### Dataset entries

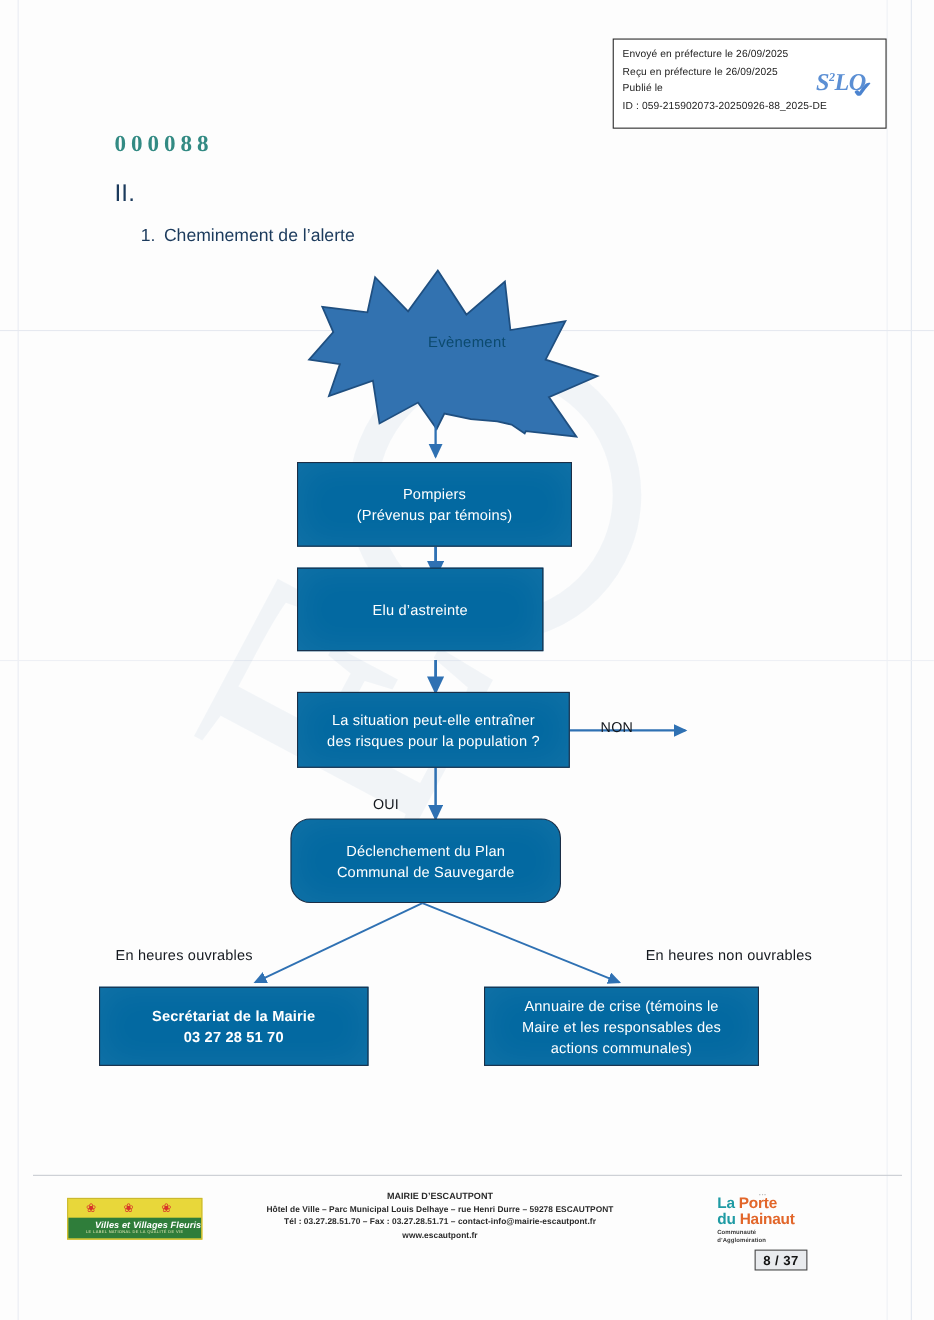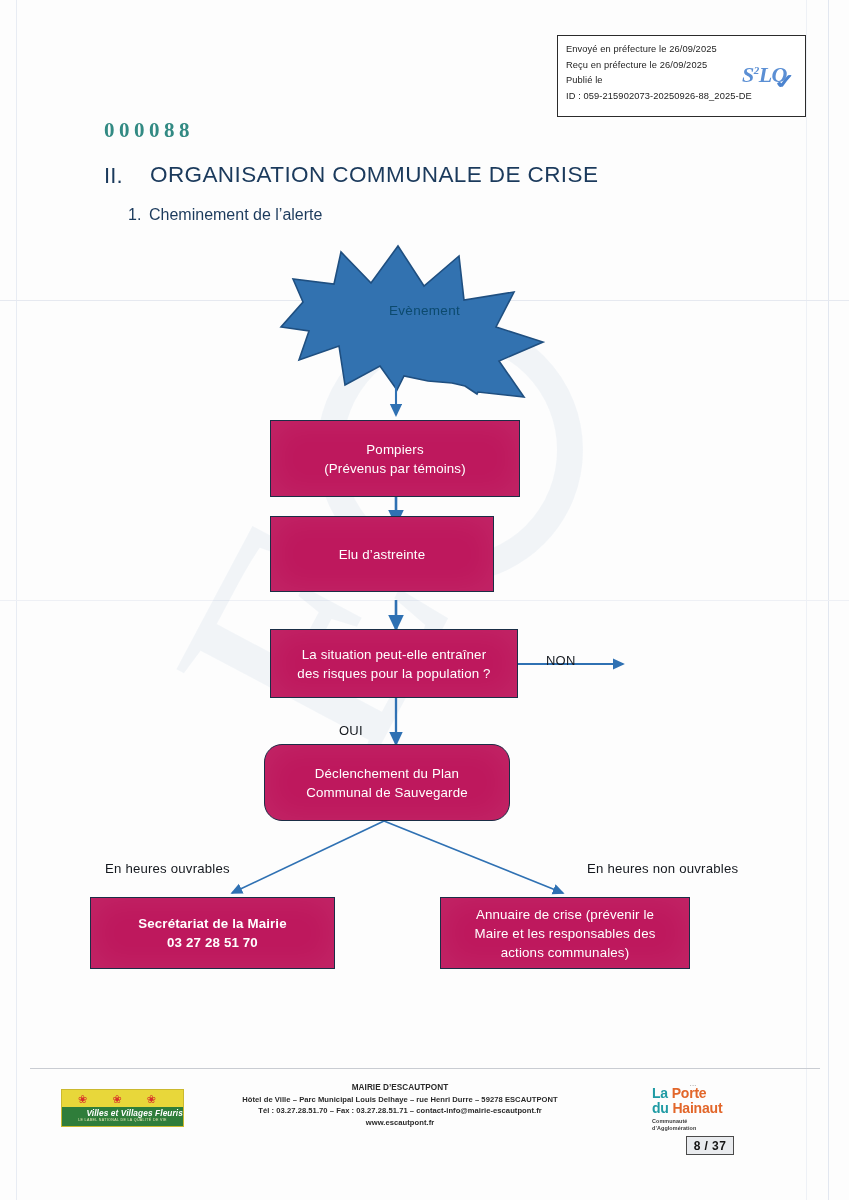"ORGANISATION COMMUNALE DE CRISE" div.h-title { html: <div>ORGANISATION COMMUNALE DE CRISE</div> -> none }
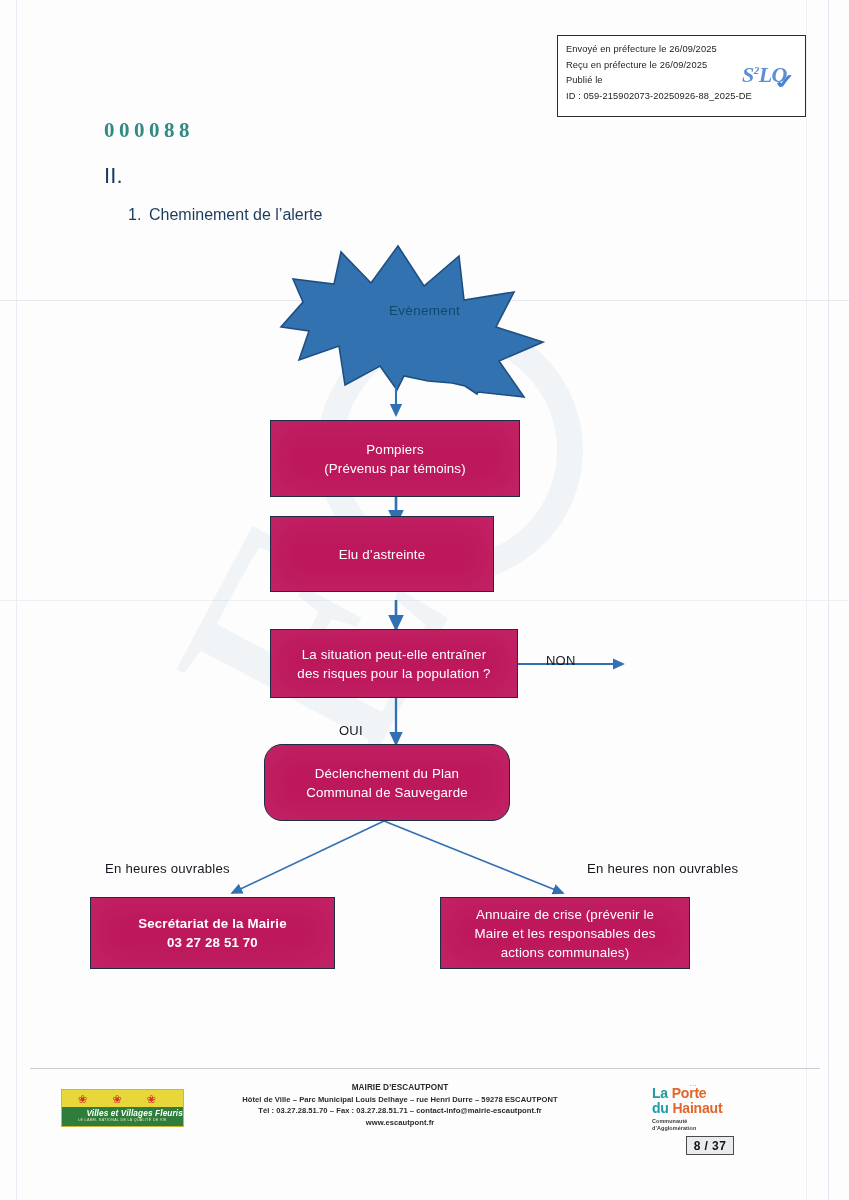"Pompiers" .fbox { background: #be185d -> #0369a1 }
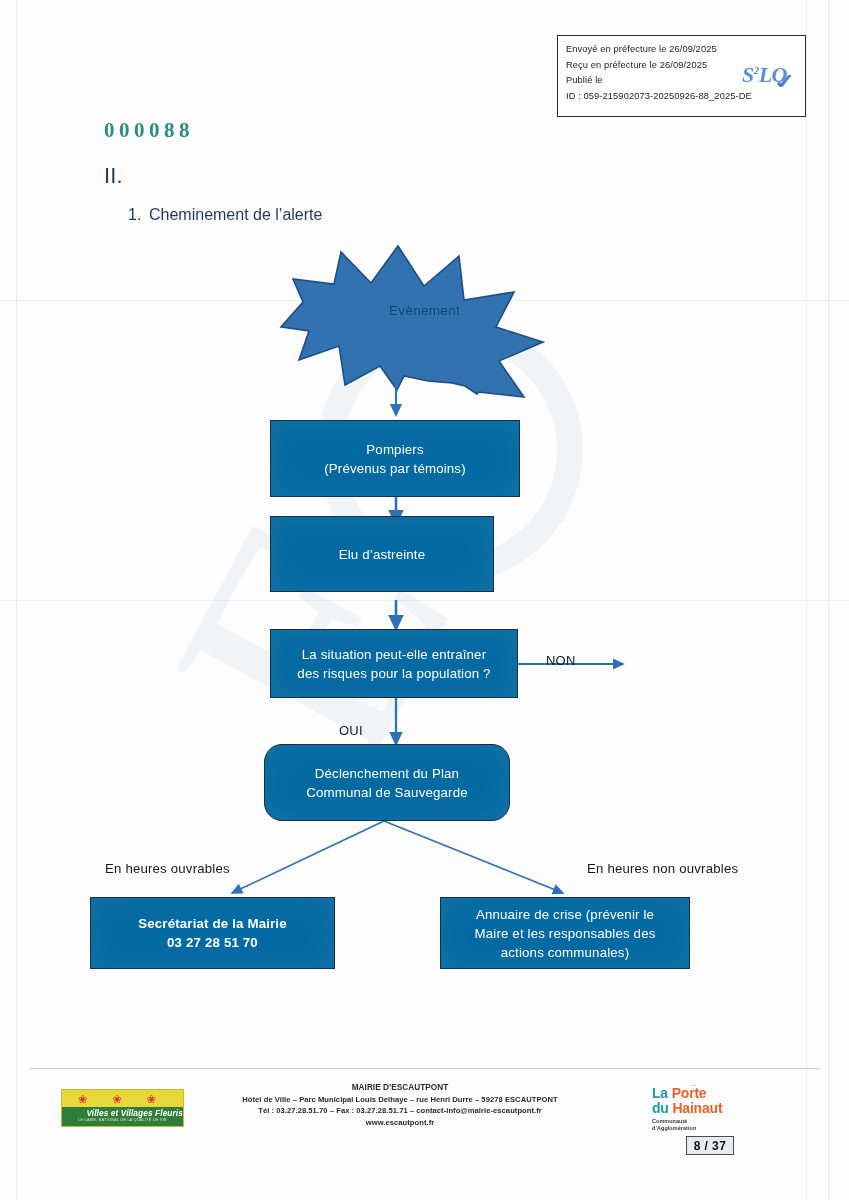"Annuaire de crise (prévenir le" span { text: prévenir -> témoins }
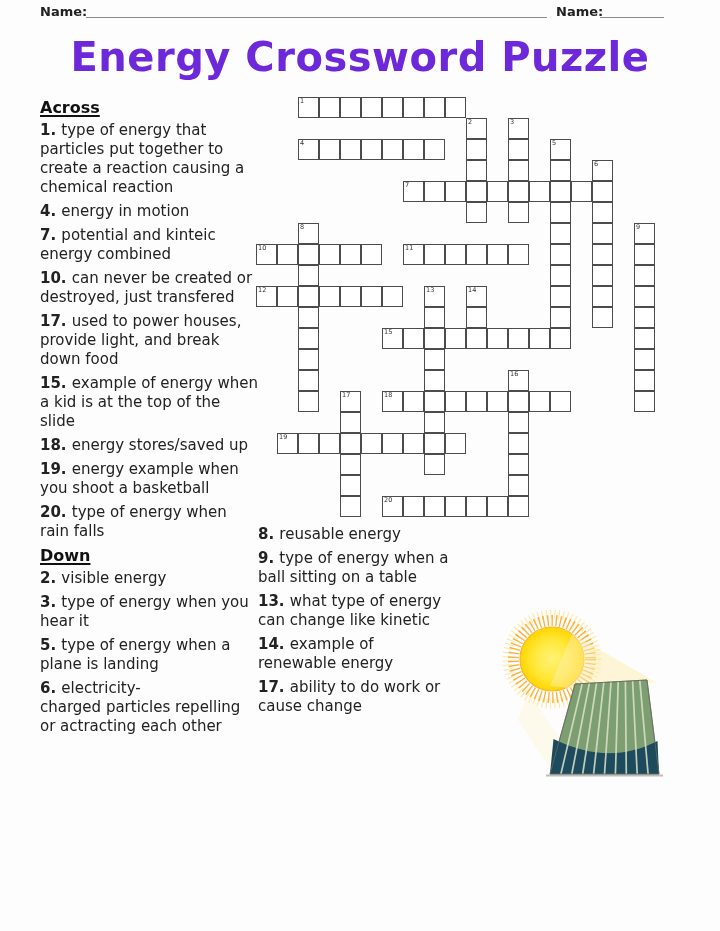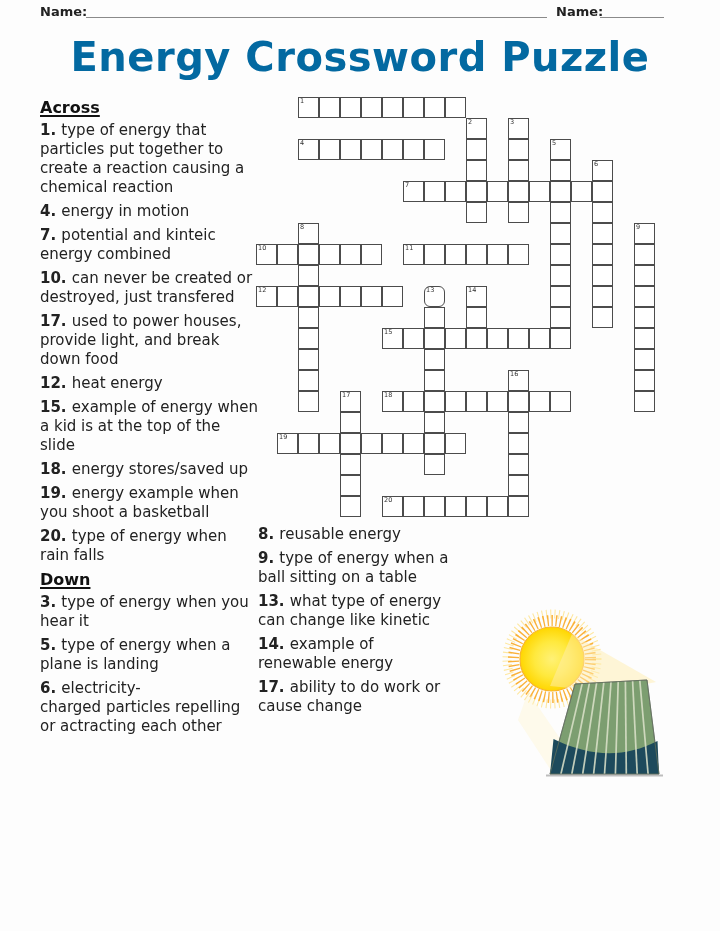"Energy Crossword Puzzle" #title { color: #0369a1 -> #6d28d9 }
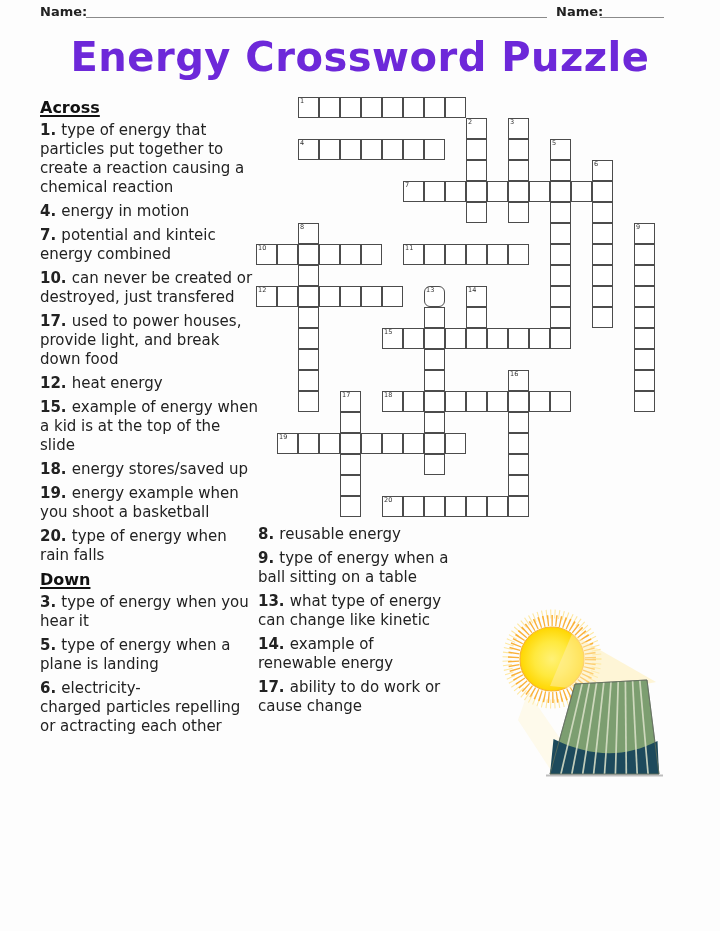"13" div.cell { border-radius: 6px -> none }
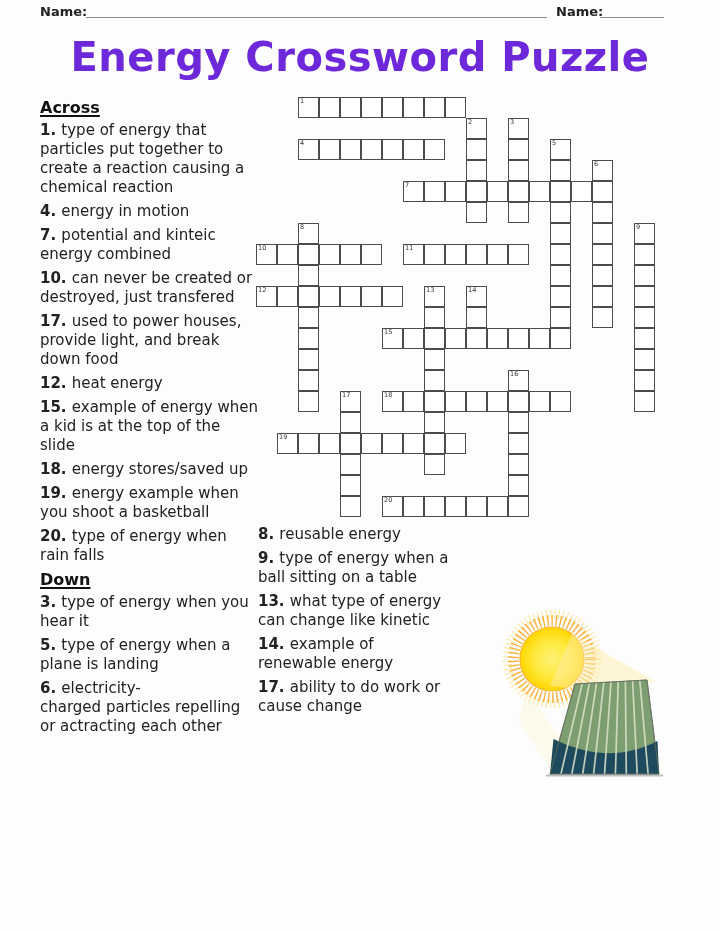"12. heat energy" div.clue { html: <div><b>12. </b>heat energy</div> -> none }
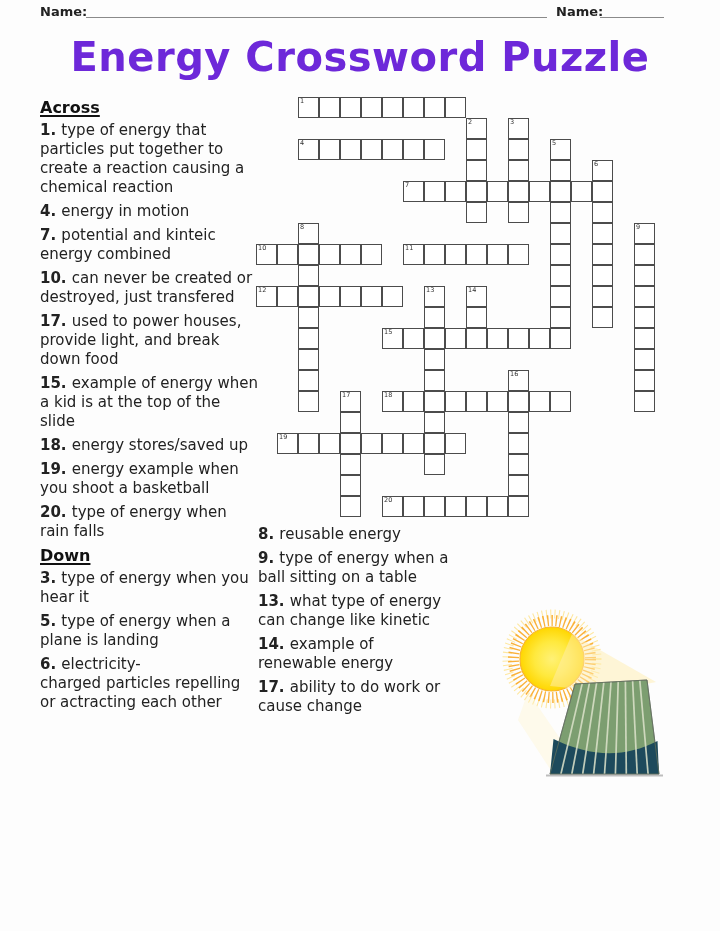"2. visible energy" div.clue { html: none -> <div><b>2. </b>visible energy</div> }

######

## Exercise instructions:
Restate the records word for word and drop the images.

## The completed task:
"ORGANISATION COMMUNALE DE CRISE" div.h-title { html: <div>ORGANISATION COMMUNALE DE CRISE</div> -> none }
"Pompiers" .fbox { background: #be185d -> #0369a1 }
"Annuaire de crise (prévenir le" span { text: prévenir -> témoins }
"Energy Crossword Puzzle" #title { color: #0369a1 -> #6d28d9 }
"13" div.cell { border-radius: 6px -> none }
"12. heat energy" div.clue { html: <div><b>12. </b>heat energy</div> -> none }
"2. visible energy" div.clue { html: none -> <div><b>2. </b>visible energy</div> }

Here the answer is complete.